Here is what we enjoyed Thanksgiving weekend; the kids were purely delighted to find a blanket of snow on our last couple of days of traveling. Me? Not so much. It only reminded me of what a long winter we have ahead of us and just how accustomed I had become to the South. Can't we just have a winter home and a summer home?
I was driving a few days ago and passed a sign I've seen a few times. Listed for places to eat at this exit is "BEEF EATERS." What the heck kind of restaurant is Beef Eaters? I mean, for real. I'm thinking I'll open a restaurant and name it "POULTRY PICKERS."
Look who showed up in our mailbox yesterday; Mr. Dave Ramsey himself (and Sharon too). How do they know we slacked off this month (OK, kind of the last 6 months)? I'm sure this card is purely calculated to make people feel guilty. Now every time I walk by the card I see Dave looking at me; almost like he's eyeballing that shopping bag and saying "Do you really need that?" Before long you'll hear me talking to Dave and saying "Really, it's for my sister, she needs it." I may just have to hide this card.
Whose idea was it to make a fake Christmas tree? Originally, way back when, who was the hair-brain inventor that thought of sticking poky green paper crap on poky wire sticks? I will give credit to the manufacturers, they have really come along way from the 'match the colored stickers to the layers of colored holes' set-up (which didn't work after a few years because the stickers fell off and then couples fought over which branch went where when finally the male gave up and huffed away while the female sat and tried to figure it out, all the while steaming and stewing and then muttering "why do I have to do this every year?") OK, so that was a long tangent but I know you grew up with a few Christmases like that too and if not, keep it to yourself.

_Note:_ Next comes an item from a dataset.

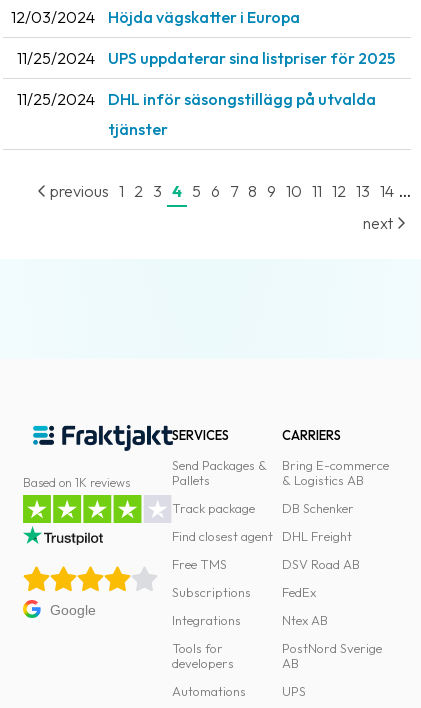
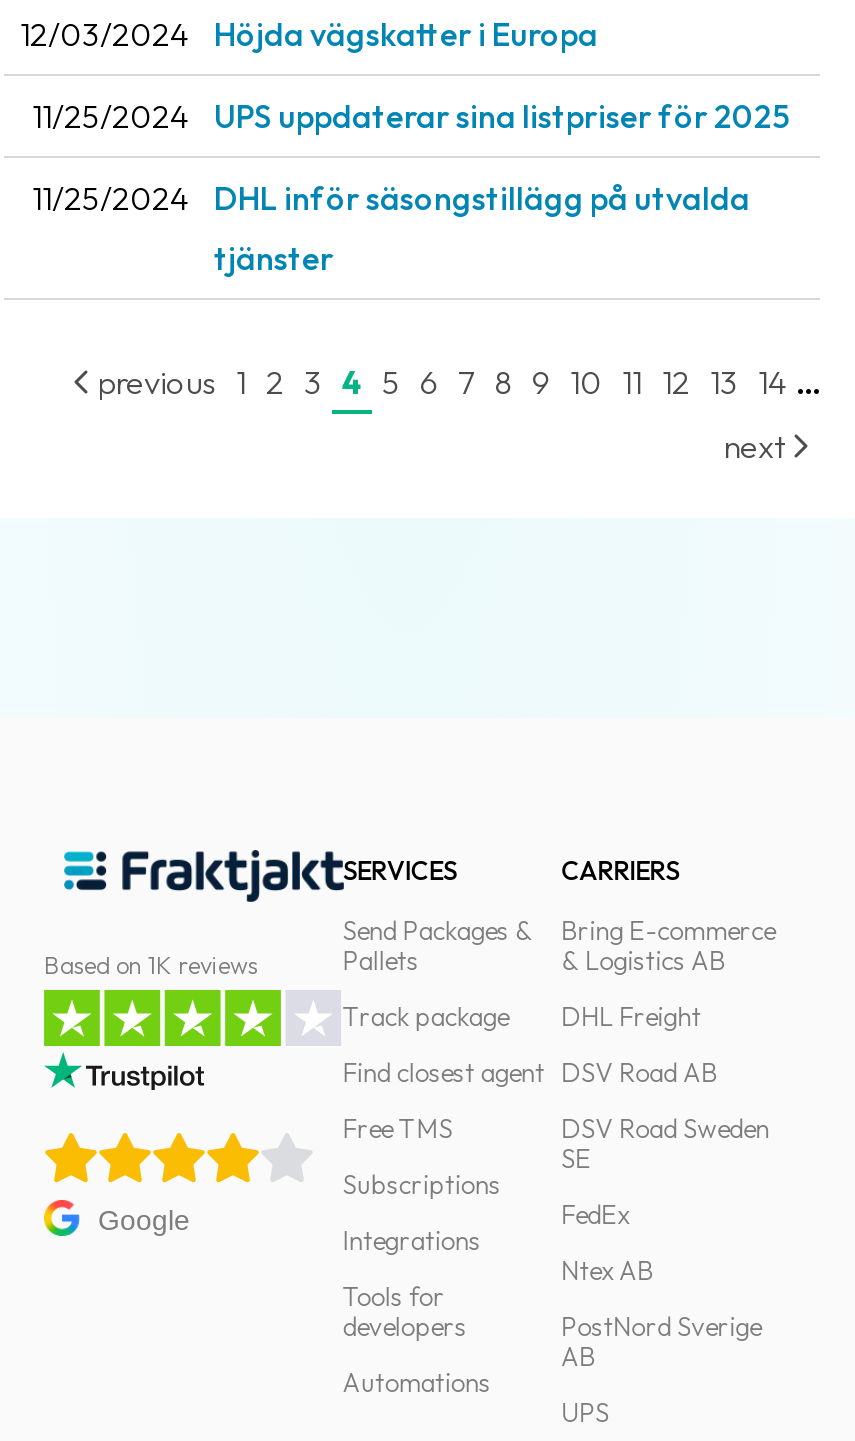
- DB Schenker

moved up: DHL Freight | DSV Road AB

+ DSV Road Sweden
+ SE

Instead of the muttering about where the branches were supposed to go it was muttering about how I was sick and tired of stupid little green poky things and wires scratching up my skin. At least I get a nice smell after I break out in a rash from a real tree. This one gave me a rash, no nice smell and it isn't much better than my $30 Sears special that I jammed garland into so I could hide the pole. Just as I said this was it, next year we are going back to a real tree, Matthew piped up with "so, Mom, you don't care about me? Because you know I'll allergic to real trees so we can't have a real tree, Mom." I looked right at him, just as my hands were stinging with red spots all over and said, "I'll make sure you have your Zyrtec every day".